Магадон едва помнил те дни. Он помнил, как в один из слишком редких моментов ясности решил послать мысленное сообщение Эревису или Ривену, своим друзьям, но ему не хватило храбрости. Наркотики не заглушили стыд из-за того, во что он превратился. Магадон не хотел, чтобы друзья знали об этом.
Кроме того, у каждого из них была своя тяжкая ноша.
В конце концов, видения Ада покинули его сны и стали возникать в часы бодрствования. Жертвоприношения мерещились Магадону на городских улицах посреди бела дня, в криках лавочников слышался голос отца, чудились дьяволы во тьме каждого преулка. Он погружался в безумие и не мог остановиться.
Кровь от крови моей, убеждал его отец голосом мягким, как калишитский шёлк. Я могу прекратить всё это и дать тебе то, чего ты хочешь, то, что тебе нужно.
Магадон не был уверен наверняка, что этот голос — настоящий, а не просто ещё одна галлюцинация, но соблазн он испытывал. Однажды ночью он проснулся в притоне, и рубашка была вся в крови — в чужой крови. Он знал, что должен сделать что-то, чтобы спастись — иначе умрёт, духовно, если не телесно.

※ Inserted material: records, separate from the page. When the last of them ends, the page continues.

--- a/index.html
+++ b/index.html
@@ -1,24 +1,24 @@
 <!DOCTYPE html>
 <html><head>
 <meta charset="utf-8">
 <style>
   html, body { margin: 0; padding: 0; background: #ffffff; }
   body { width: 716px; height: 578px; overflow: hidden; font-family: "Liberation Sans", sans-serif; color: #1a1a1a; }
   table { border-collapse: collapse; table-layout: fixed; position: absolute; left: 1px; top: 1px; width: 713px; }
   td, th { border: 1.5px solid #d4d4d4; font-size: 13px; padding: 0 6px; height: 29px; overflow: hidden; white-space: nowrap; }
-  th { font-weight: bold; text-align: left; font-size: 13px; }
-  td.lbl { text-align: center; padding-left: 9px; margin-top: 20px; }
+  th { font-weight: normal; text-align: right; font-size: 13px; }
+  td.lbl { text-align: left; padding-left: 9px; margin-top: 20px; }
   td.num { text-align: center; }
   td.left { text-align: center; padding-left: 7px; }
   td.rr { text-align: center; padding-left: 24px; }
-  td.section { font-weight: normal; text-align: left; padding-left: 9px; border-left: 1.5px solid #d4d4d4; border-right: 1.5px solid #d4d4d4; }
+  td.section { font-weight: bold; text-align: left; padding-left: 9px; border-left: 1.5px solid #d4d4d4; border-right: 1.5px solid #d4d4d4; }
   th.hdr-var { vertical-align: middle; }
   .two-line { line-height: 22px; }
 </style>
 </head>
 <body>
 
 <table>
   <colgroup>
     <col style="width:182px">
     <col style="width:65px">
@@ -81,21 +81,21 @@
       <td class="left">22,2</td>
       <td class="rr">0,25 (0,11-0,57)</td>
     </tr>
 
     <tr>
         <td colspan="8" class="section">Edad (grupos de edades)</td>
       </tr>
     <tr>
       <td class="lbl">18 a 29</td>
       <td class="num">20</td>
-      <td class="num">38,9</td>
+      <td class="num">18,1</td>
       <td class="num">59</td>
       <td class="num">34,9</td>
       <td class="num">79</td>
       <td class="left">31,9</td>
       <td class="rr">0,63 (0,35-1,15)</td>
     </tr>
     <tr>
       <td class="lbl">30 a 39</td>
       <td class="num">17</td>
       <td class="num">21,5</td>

По иронии судьбы, необходимый инструмент он получил от Источника, когда тот увеличил ментальную силу тифлинга. Он воспользовался ею, проведя что-то вроде хирургической операции на собственном разуме, отделив большую часть тёмных, наркозависимых участков своего сознания от остальных. Магадон хотел думать, что отрезал гангренозную конечность, но на самом деле результат больше походил на трещину в сознании. Ему пришлось расколоть себя, чтобы сохранить целостность. Он не мог полностью отрезать свою зависимость или тёмные импульсы, но, по крайней мере, отделил их от сердцевины.
И это сработало. По большей части.
Во сновидениях ему по-прежнему мерещились Девять Адов. Тело кричало Магадону, что он уже много месяцев нормально не спал, зато сознание не помнило этих ужасающих снов. Это было важно. Магадон беспокоился, что какая-то гниль могла проникнуть в него, оставшись незамеченной за ментальной стеной, но решил, что наполовину спасённый человек лучше навеки проклятого.

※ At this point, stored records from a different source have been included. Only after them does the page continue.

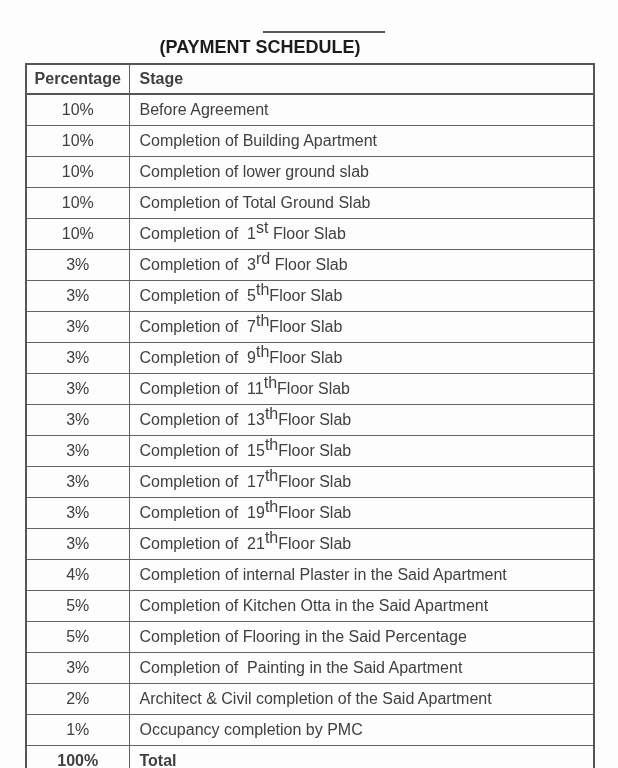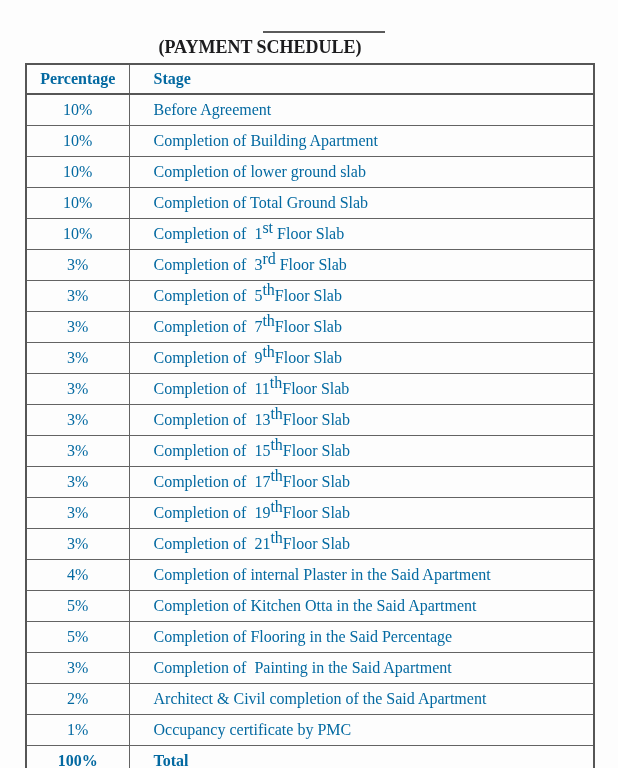--- a/index.html
+++ b/index.html
@@ -5,21 +5,21 @@
   html, body {
     margin: 0;
     padding: 0;
     background: #ffffff;
   }
   .page {
     position: relative;
     width: 618px;
     height: 768px;
     background: #fdfdfd;
-    font-family: Liberation Serif, serif;
+    font-family: Liberation Sans, sans-serif;
     overflow: hidden;
   }
   .overline {
     position: absolute;
     left: 263px;
     top: 31px;
     width: 122px;
     height: 0;
     border-top: 2px solid #5a5a5a;
   }
@@ -40,40 +40,40 @@
     top: 63px;
     width: 570px;
     border-collapse: collapse;
     border: 2px solid #565656;
     table-layout: fixed;
   }
   table.schedule th,
   table.schedule td {
     border: 1px solid #636363;
     font-size: 16px;
-    color: #0369a1;
+    color: #404040;
     line-height: 1;
     vertical-align: middle;
   }
   table.schedule thead th {
     height: 26px;
     font-weight: bold;
     border-bottom: 2px solid #565656;
   }
   table.schedule tbody td {
     height: 28px;
     margin-left: 38px;
   }
   .col-pct { width: 103px; }
   th.pct, td.pct {
     text-align: center;
   }
   th.stage, td.stage {
     text-align: left;
-    padding-left: 24px;
+    padding-left: 10px;
     white-space: pre-wrap;
   }
   tr.bold td {
     font-weight: bold;
   }
   td.stage sup {
     font-size: 16px;
     line-height: 0;
     vertical-align: super;
   }
@@ -172,21 +172,21 @@
         <tr>
           <td class="pct">3%</td>
           <td class="stage">Completion of  Painting in the Said Apartment</td>
         </tr>
         <tr>
           <td class="pct">2%</td>
           <td class="stage">Architect &amp; Civil completion of the Said Apartment</td>
         </tr>
         <tr>
           <td class="pct">1%</td>
-          <td class="stage">Occupancy certificate by PMC</td>
+          <td class="stage">Occupancy completion by PMC</td>
         </tr>
         <tr class="bold">
           <td class="pct">100%</td>
           <td class="stage">Total</td>
         </tr>
       </tbody>
   </table>
 </div>
 
 </body></html>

Взрыв смеха, раздавшийся со стороны лагеря, вывел его из раздумий. Один из купцов, мужчина с намечающимся брюшком и редеющими волосами, отошел от костра и позвал Магадона. Тот вспомнил — мужчину, кажется, звали Гратаном.
— Проводник! Мы тут поспорили. Ребята говорят, что ты никогда не снимаешь эту шляпу.
— Даже когда спишь! — крикнул один из охранников.
Гратан кивнул.
— Даже когда спишь. Я уверен, что у тебя под ней что-то ещё более странное, чем эти твои глаза.
Глаза Магадона — полностью бесцветные, за исключением зрачков — часто привлекали внимание. Он объяснил купцам, что это у него с рождения — так оно, в целом, и было на самом деле, поскольку глаза являлись результатом крови изверга. Многие называли их «глазами змеи», потому что зрачки были похожи на две единицы на игральных костях; неудачный бросок.